Hospitals prepare for potential surge of COVID-19 patients
They're monitoring the situation at Massachusetts General Hospital, and trying to prevent what is happening at hospitals in Italy.
PROVIDENCE, R.I. (WLNE) — So far, Rhode Island hasn’t seen any surge in patients at hospitals due to COVID–19.
But the fear is that if and when it does happen, it could overwhelm a system, already running close to full capacity.
“Hospitals have increased their occupancy rates to cut down on costs,” said Dr. Selim Suner, Rhode Island Hospital’s Director of Disaster Medicine and Emergency preparedness. “So hospitals are used to running at 90–100 percent capacity.”
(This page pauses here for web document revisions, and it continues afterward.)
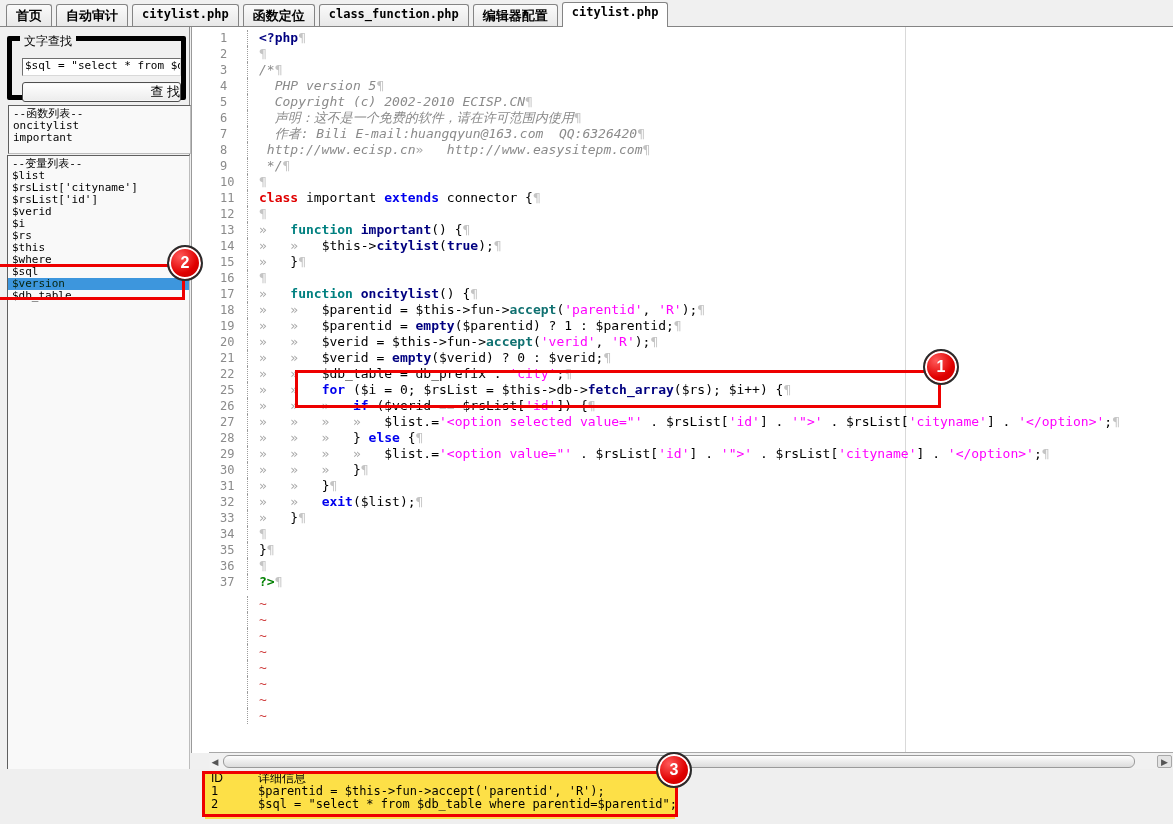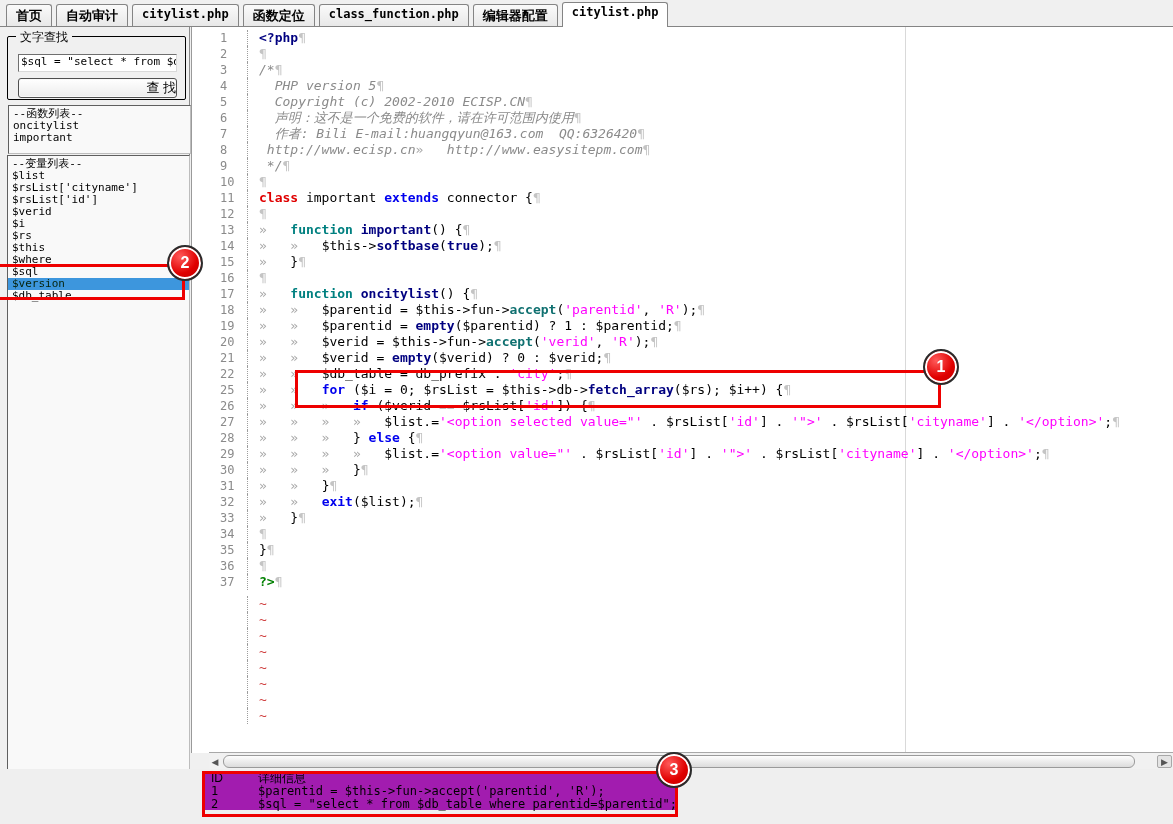"文字查找" #find-group { border: 1px solid #000000 -> 5px solid #000000 }
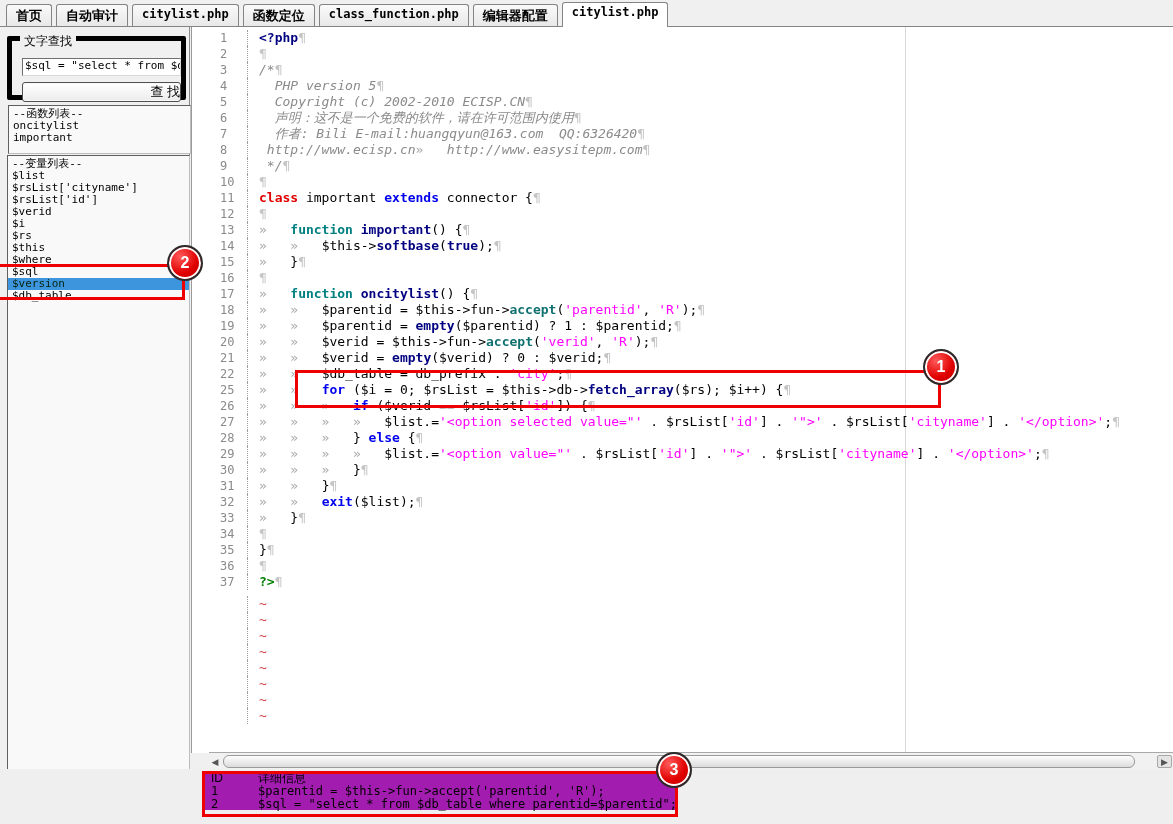"softbase" span.sg-fn { text: softbase -> citylist }
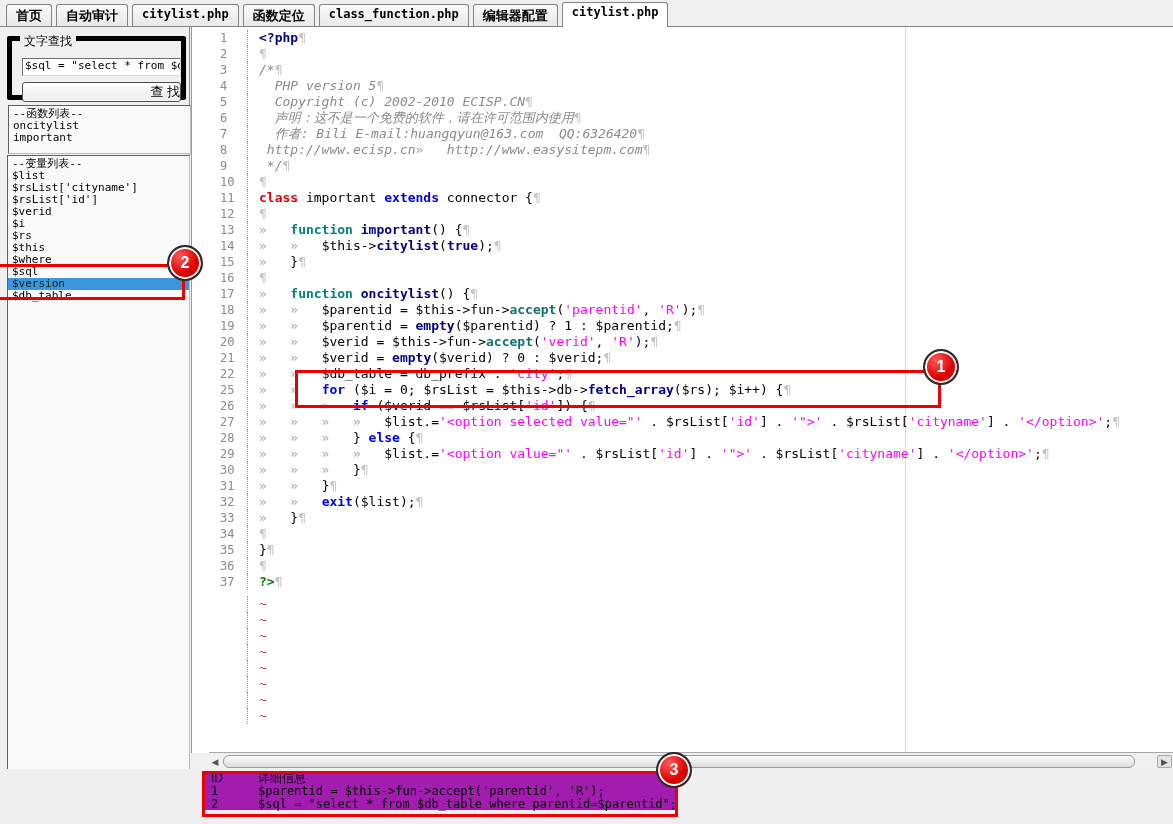"ID" #detail-table { background: #a21caf -> #fde047; height: 38px -> 47px }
The health department says the majority of the ICU beds in the state are already occupied.
Lifespan, which operates facilities like Rhode Island Hospital, says it’s looking at ways to increase the number of available beds by postponing elective surgeries and repurposing regular beds for ICU needs.
Dr. Jeff Bratberg, a professor of clinical pharmacy at the University of Rhode Island and an infectious disease expert, says the medical community has to be innovative in preparing for a potential surge.
“If we run out of supplies or testing kits or ICUs or beds, we’re going to have to ration care,” said Bratberg. “And really I think the important thing is, protecting health care workers.”
That’s why Lifespan is also taking measures like having staff use masks more than once to conserve equipment in the long–term.
“This could be extended several months,” Suner said. “And that’s the main reason why we’ve instituted these conservation methods early on. Even if we have stock in place, we’re still conserving looking into the future.”
Care New England, which operates facilities like Kent Hospital, says it is anticipating a surge in patients. The company says its surge plan involves changing workflows and increasing capacity, including seeing patients in tents or cars. It can also get additional ventilators and masks from the state stockpile.